IOS/Kernel: Difference between revisions

The IOS kernel is responsible for dispatching interrupts to processes, handling syscalls, and running the IOSP threads. It is independent of the Wii's specific architecture, as Wii-specific functions such as high-level title launching are provided by ES.

Threads

IOS uses this struct to keep track of a thread.

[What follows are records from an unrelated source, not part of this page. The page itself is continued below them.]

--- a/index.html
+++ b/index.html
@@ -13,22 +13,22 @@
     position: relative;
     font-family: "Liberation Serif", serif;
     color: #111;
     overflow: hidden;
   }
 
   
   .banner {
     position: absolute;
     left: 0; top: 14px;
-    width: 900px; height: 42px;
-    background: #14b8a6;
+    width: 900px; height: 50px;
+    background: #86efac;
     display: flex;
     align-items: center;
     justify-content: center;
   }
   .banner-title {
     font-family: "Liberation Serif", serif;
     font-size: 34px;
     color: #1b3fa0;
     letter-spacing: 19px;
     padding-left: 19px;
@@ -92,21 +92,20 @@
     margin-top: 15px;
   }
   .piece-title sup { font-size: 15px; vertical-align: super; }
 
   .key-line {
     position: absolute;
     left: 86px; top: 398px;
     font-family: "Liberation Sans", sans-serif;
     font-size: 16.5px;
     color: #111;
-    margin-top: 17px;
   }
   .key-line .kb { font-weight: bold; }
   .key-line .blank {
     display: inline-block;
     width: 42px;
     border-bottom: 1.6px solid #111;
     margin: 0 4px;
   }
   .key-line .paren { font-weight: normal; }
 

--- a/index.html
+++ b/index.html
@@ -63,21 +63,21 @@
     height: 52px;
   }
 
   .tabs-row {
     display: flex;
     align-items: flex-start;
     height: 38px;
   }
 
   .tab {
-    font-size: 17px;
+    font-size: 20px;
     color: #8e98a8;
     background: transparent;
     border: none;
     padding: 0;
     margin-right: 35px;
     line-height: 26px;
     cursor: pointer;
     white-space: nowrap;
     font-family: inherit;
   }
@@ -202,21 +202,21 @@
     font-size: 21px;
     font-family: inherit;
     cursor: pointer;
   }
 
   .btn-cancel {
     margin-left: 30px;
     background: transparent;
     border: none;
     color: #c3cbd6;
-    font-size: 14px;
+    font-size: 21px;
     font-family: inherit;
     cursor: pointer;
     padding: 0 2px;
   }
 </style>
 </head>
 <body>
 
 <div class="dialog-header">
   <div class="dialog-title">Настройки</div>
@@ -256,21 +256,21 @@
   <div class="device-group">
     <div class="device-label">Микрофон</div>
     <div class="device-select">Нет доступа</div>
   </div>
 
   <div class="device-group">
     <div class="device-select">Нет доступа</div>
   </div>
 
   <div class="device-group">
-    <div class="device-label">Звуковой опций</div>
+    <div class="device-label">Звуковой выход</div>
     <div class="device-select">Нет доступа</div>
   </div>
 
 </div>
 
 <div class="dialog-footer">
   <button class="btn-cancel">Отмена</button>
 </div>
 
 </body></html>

The first 0x40 bytes may belong to an OSContext-like struct.

struct IOS_Thread {
	u32 cpsr; // 0x0
	u32 r0; // 0x4
	u32 r1; // 0x8
	u32 r2; // 0xC
	u32 r3; // 0x10
	u32 r4; // 0x14
	u32 r5; // 0x18
	u32 r6; // 0x1C
	u32 r7; // 0x20
	u32 r8; // 0x24
	u32 r9; // 0x28
	u32 r10; // 0x2C
	u32 r11; // 0x30
	u32 r12; // 0x34
	void *sp; // 0x38
	void *lr; // 0x3C
	void *resumeAddr; // 0x40
	struct IOS_Thread *next; // 0x44
	u32 unknown; // 0x48
	s32 priority; // 0x4C
	u32 state; // 0x50
	u32 processId; // 0x54
	u32 unknown2[3]; // 0x58
	struct IOS_Thread **nextPointer; // 0x64
}

Memory allocation

Memory allocation is similar to in the IPC library, although the IOS kernel supports 16 heaps instead of 8.

struct HeapBlockHeader {
	u16 magic; // 0xbabe
	u16 status; // 0 = free, 1 = allocated, 2 = aligned alias for header
	u32 size;
	struct HeapBlockHeader *prev; // depends on status; status 0 has the previous free block, status 1 has NULL, status 2 has the main block
	struct HeapBlockHeader *next; // NULL for anything besides status 0
}

struct Heap {
	void *base;
	u32 processId;
	u32 size;
	struct HeapBlockHeader *firstBlock;
}

When writing an aligned copy of a block, IOS does not check if it overlaps the existing copy; this could potentially be exploited.